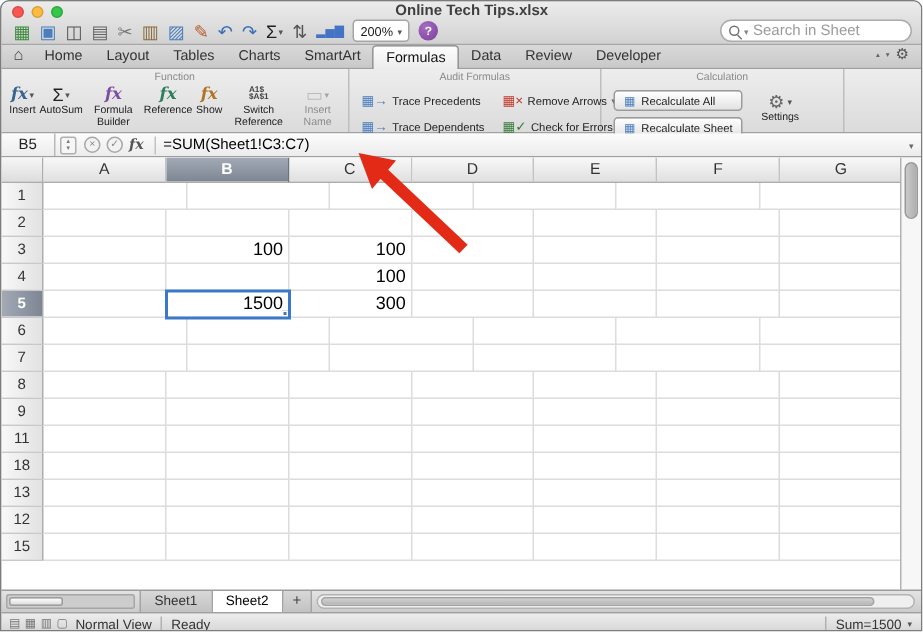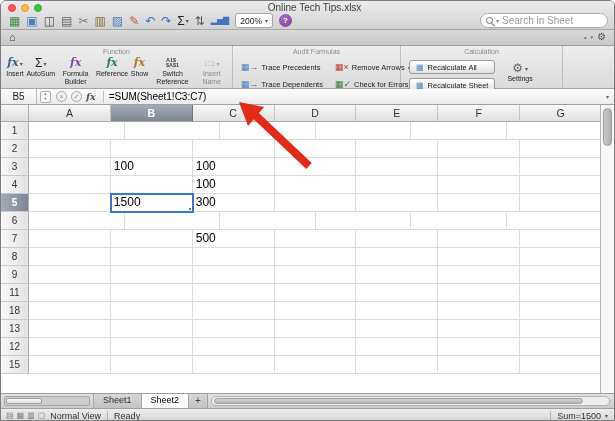--- a/index.html
+++ b/index.html
@@ -14,7 +14,7 @@
   .light.red{background:#fc5652;border:1px solid #d84a45;}
   .light.yellow{background:#fdbc40;border:1px solid #d9a133;}
   .light.green{background:#34c84a;border:1px solid #2ba73d;}
-  .window-title{position:absolute;top:1px;left:14px;right:0;text-align:center;font-size:10px;color:#3f3f3f;}
+  .window-title{position:absolute;top:1px;left:14px;right:0;text-align:center;font-size:10px;color:#3f3f3f;font-weight:bold;}
   .toolbar{position:absolute;top:11px;left:8px;right:6px;height:17px;display:flex;align-items:center;gap:6px;}
   .tb-item{display:flex;align-items:center;gap:1px;height:16px;}
   .tb-glyph{font-size:12px;line-height:16px;}

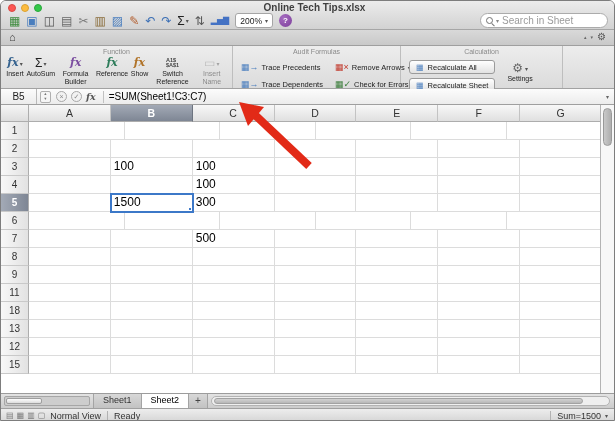--- a/index.html
+++ b/index.html
@@ -189,6 +189,17 @@
 
   <div class="tab-bar">
     <span class="home-icon">⌂</span>
+    <span class="tab-strip" id="tab-strip">
+        <span class="rtab">Home</span>
+        <span class="rtab">Layout</span>
+        <span class="rtab">Tables</span>
+        <span class="rtab">Charts</span>
+        <span class="rtab">SmartArt</span>
+        <span class="rtab active">Formulas</span>
+        <span class="rtab">Data</span>
+        <span class="rtab">Review</span>
+        <span class="rtab">Developer</span>
+      </span>
     <span class="tabbar-spacer"></span>
     <span class="ribbon-controls">
       <span class="chev">▴</span>

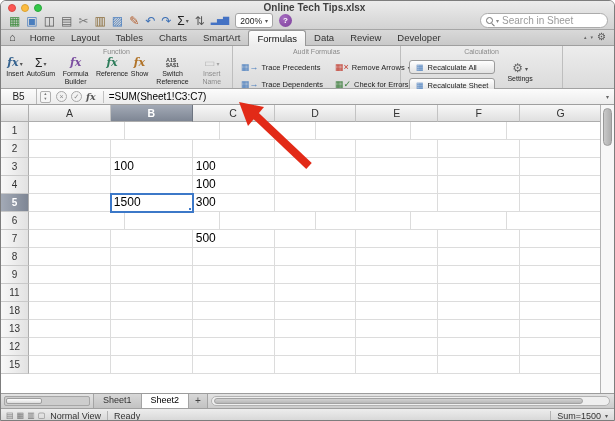--- a/index.html
+++ b/index.html
@@ -90,7 +90,7 @@
   .row-head{width:28px;flex:none;background:linear-gradient(90deg,#f8f8f8,#e2e2e2);border-right:1px solid #adadad;border-bottom:1px solid #c9c9c9;font-size:10px;color:#333;text-align:center;line-height:17px;}
   .row-head.sel{background:linear-gradient(90deg,var(--selhdr1,#a3aab6),var(--selhdr2,#7e8694));color:#fff;font-weight:bold;}
   .gcell{flex:1;position:relative;border-right:1px solid #dcdcdc;border-bottom:1px solid #dcdcdc;font-size:12px;color:#000;line-height:17px;padding:0 3px;overflow:hidden;}
-  .gcell.right{}
+  .gcell.right{text-align:right;}
   .gcell.bold{font-weight:bold;font-size:12.5px;}
   .gcell.sel-cell{outline:2px solid var(--sel,#3c78c8);outline-offset:-1px;z-index:2;}
   .fill-handle{position:absolute;right:0px;bottom:0px;width:4px;height:4px;background:var(--sel,#3c78c8);border:1px solid #fff;z-index:3;}

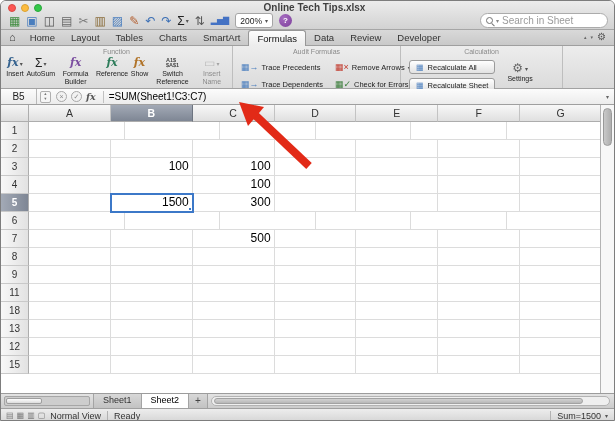--- a/index.html
+++ b/index.html
@@ -397,7 +397,6 @@
           <div class="row-head">7</div>
           <div class="gcell"></div>
           <div class="gcell"></div>
-          <div class="gcell right">500</div>
           <div class="gcell"></div>
           <div class="gcell"></div>
           <div class="gcell"></div>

• _AIM OF THE TASK_: Output the number of lines above holding the word "font", and nothing besides it.

• _SOLUTION FOR THIS PROBLEM_: 7